3.3 Sample preparation
The lead traces in the copper oxychloride fungicides were determined as reported by Franklin et al. (2005). About 1 g of solid or 1 ml of liquid sample was digested with 20 ml of aqua regia (HCl: HNO3, v/v 3:1) on a hot plate until a clear solution was obtained. The digested mixture was diluted with deionised water and made up to the mark in 100 ml pre-calibrated volumetric flasks. Samples were further diluted to 10 times with deionised water and analysed in GF-AAS. (Perkin Elmer AAnalyst 800, The Netherlands).

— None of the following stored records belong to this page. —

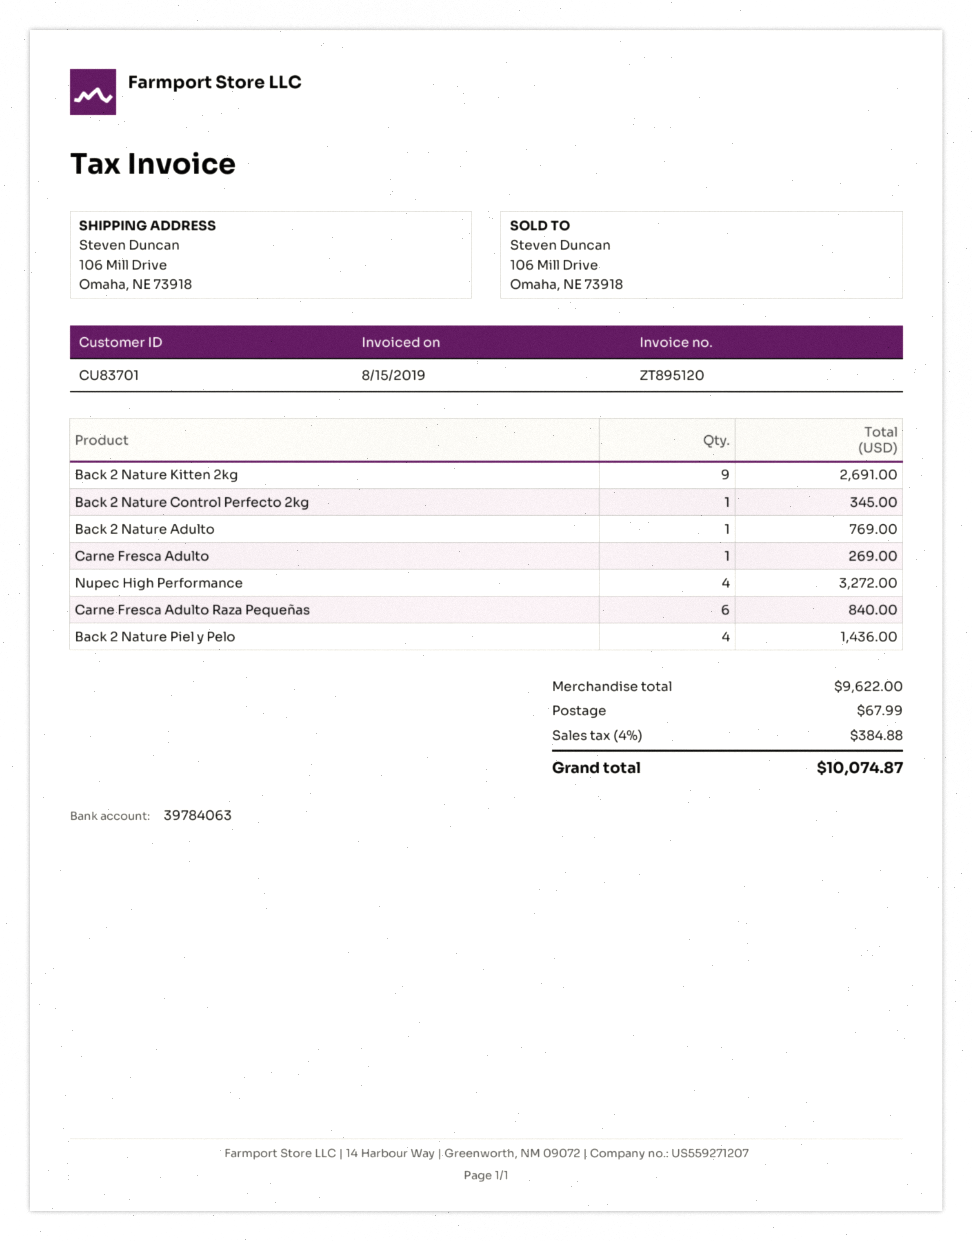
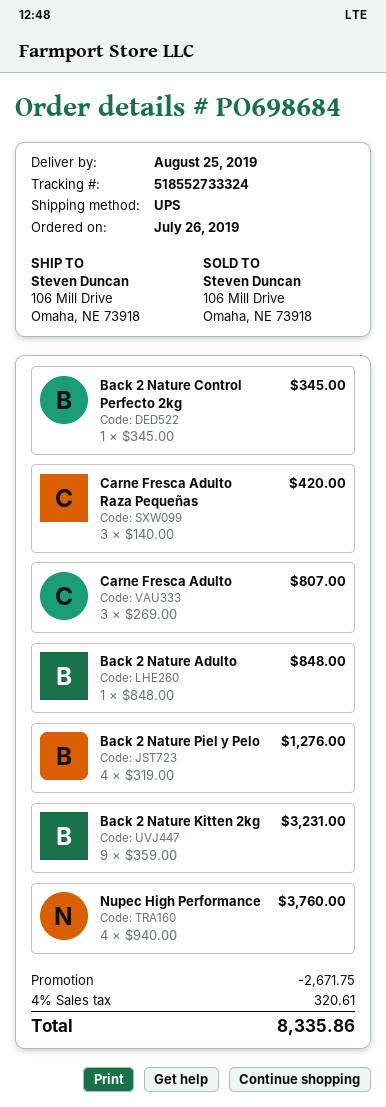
Back 2 Nature Kitten 2kg: 9 for 2691.00 -> 9 for 3231.00
Back 2 Nature Adulto: 1 for 769.00 -> 1 for 848.00
Carne Fresca Adulto: 1 for 269.00 -> 3 for 807.00
Nupec High Performance: 4 for 3272.00 -> 4 for 3760.00
Carne Fresca Adulto Raza Pequeñas: 6 for 840.00 -> 3 for 420.00
Back 2 Nature Piel y Pelo: 4 for 1436.00 -> 4 for 1276.00
discount: none -> 2671.75
shipping: 67.99 -> none
tax: 4% = 384.88 -> 4% = 320.61
total: 10074.87 -> 8335.86

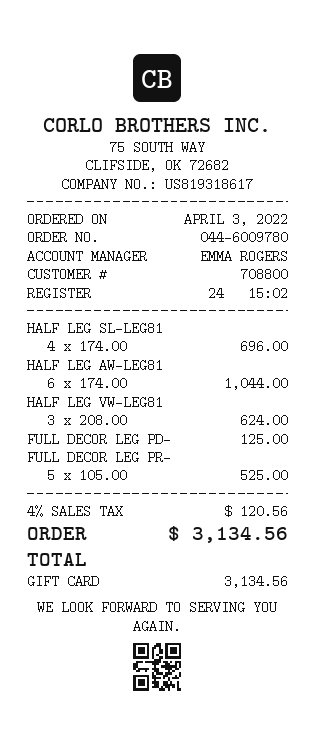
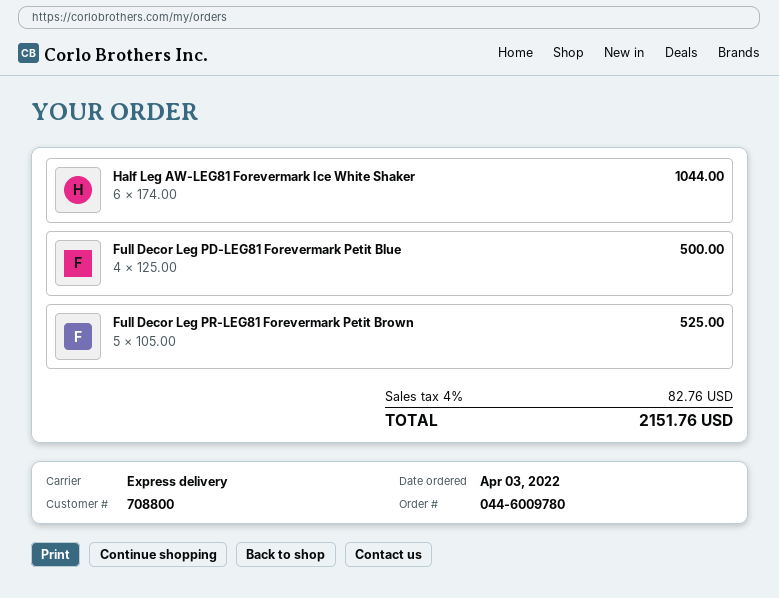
HALF LEG SL-LEG81: 4 x 174.00 = 696.00 -> none
HALF LEG VW-LEG81: 3 x 208.00 = 624.00 -> none
FULL DECOR LEG PD-: 1 x 125.00 = 125.00 -> 4 x 125.00 = 500.00
tax: 4% = 120.56 -> 4% = 82.76
total: 3134.56 -> 2151.76

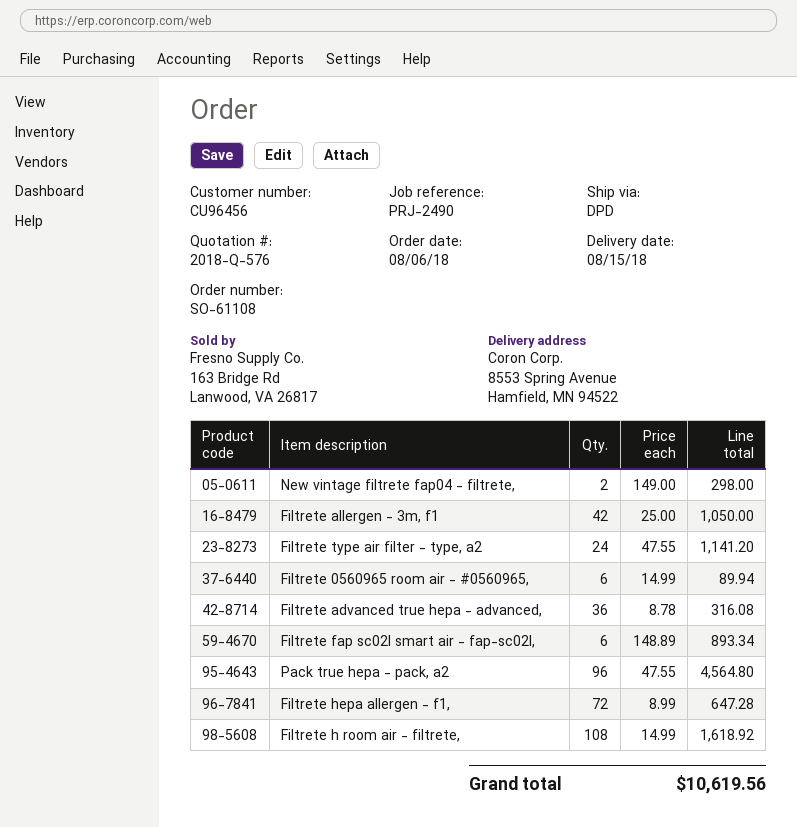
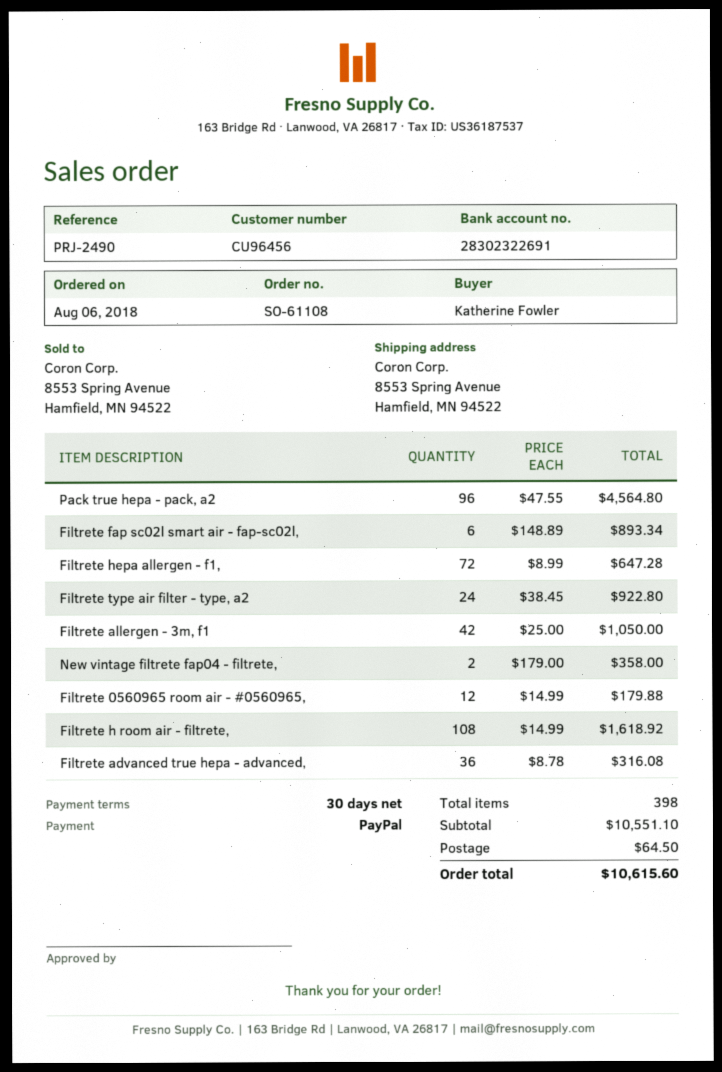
New vintage filtrete fap04 - filtrete,: 2 x 149.00 = 298.00 -> 2 x 179.00 = 358.00
Filtrete type air filter - type, a2: 24 x 47.55 = 1141.20 -> 24 x 38.45 = 922.80
Filtrete 0560965 room air - #0560965,: 6 x 14.99 = 89.94 -> 12 x 14.99 = 179.88
shipping: none -> 64.50
total: 10619.56 -> 10615.60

The tea samples were processed following the methodology as described in AOAC, 2000. In a washed clean dry crucible, 0.5g of sample (black tea) was weighed and kept in a muffle furnace at 450°C for 3 hours. After ashing 5 ml of 0.6 M HCl was added and the acid solution was allowed to evaporate in a hot plate. The residues filtered (using Whatmann filter paper No. 545) in 50 ml volumetric flask using 0.1 M HNO3. Simultaneously blank was also prepared without sample. All glassware and polyethylene sample containers were washed with tap water after each use, soaked (over night) in 6N HNO3 solution and rinsed several times with distilled water (Cabrera et al., 1994), in order to minimize the absorbance due to impurities.

Authors Contributions
SS conducted the field trials, sample preparation, metal analysis and interpreted the results. NM approved the protocol and drafted the manuscript.

Acknowledgements
The authors are grateful to Tea Board, Govt. of India for the financial assistance under Tenth five year plan.